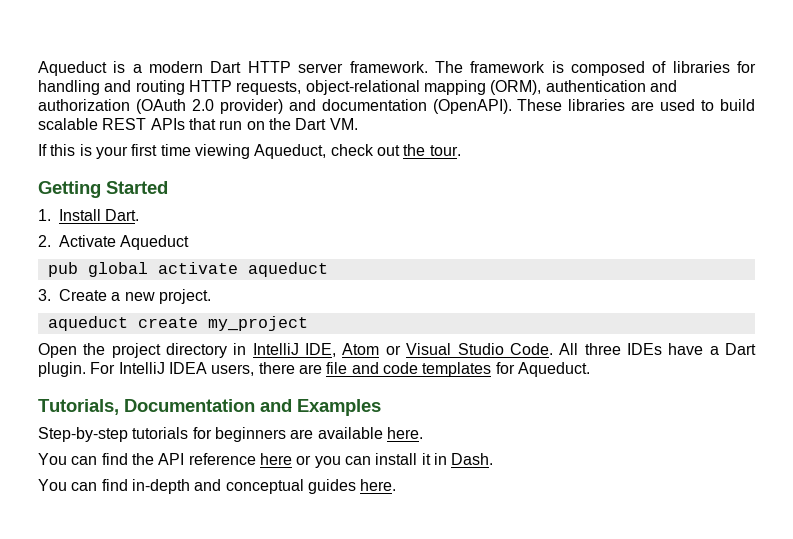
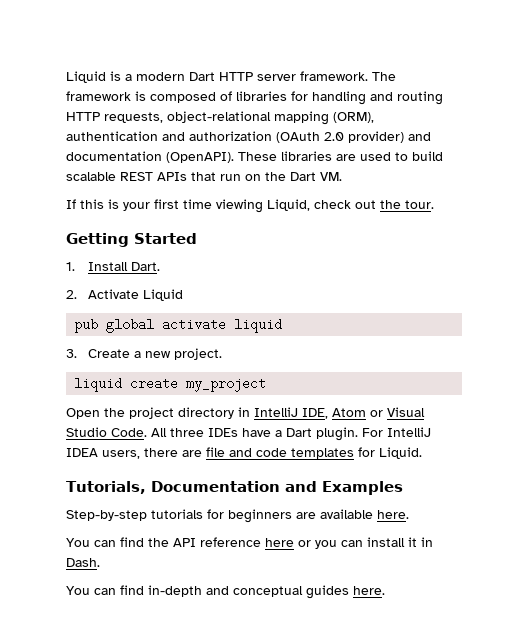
[38,61,107,76] Aqueduct -> [66,71,106,83] Liquid
[254,144,327,159] Aqueduct, -> [267,199,310,211] Liquid,
[120,235,190,250] Aqueduct -> [142,289,183,301] Liquid
[247,262,328,277] aqueduct -> [234,318,283,333] liquid
[47,316,128,331] aqueduct -> [74,377,123,392] liquid
[517,362,590,377] Aqueduct. -> [379,447,422,459] Liquid.

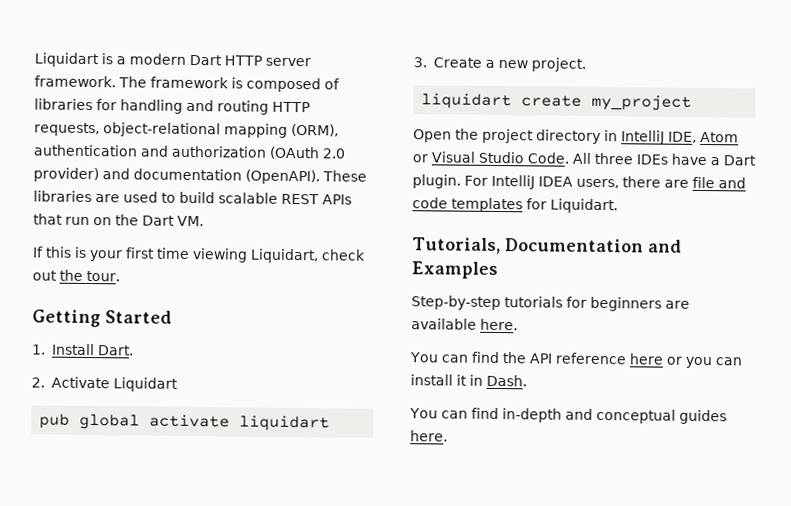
[66,71,106,83] Liquid -> [34,52,99,68] Liquidart
[267,199,310,211] Liquid, -> [250,248,319,264] Liquidart,
[142,289,183,301] Liquid -> [112,377,178,392] Liquidart
[234,318,283,333] liquid -> [239,415,331,432] liquidart
[74,377,123,392] liquid -> [421,93,513,110] liquidart
[379,447,422,459] Liquid. -> [550,198,618,214] Liquidart.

**Problem to solve**
Without any pictures, return the material above exactly.

**Written answer**
[38,61,107,76] Aqueduct -> [66,71,106,83] Liquid
[254,144,327,159] Aqueduct, -> [267,199,310,211] Liquid,
[120,235,190,250] Aqueduct -> [142,289,183,301] Liquid
[247,262,328,277] aqueduct -> [234,318,283,333] liquid
[47,316,128,331] aqueduct -> [74,377,123,392] liquid
[517,362,590,377] Aqueduct. -> [379,447,422,459] Liquid.

[66,71,106,83] Liquid -> [34,52,99,68] Liquidart
[267,199,310,211] Liquid, -> [250,248,319,264] Liquidart,
[142,289,183,301] Liquid -> [112,377,178,392] Liquidart
[234,318,283,333] liquid -> [239,415,331,432] liquidart
[74,377,123,392] liquid -> [421,93,513,110] liquidart
[379,447,422,459] Liquid. -> [550,198,618,214] Liquidart.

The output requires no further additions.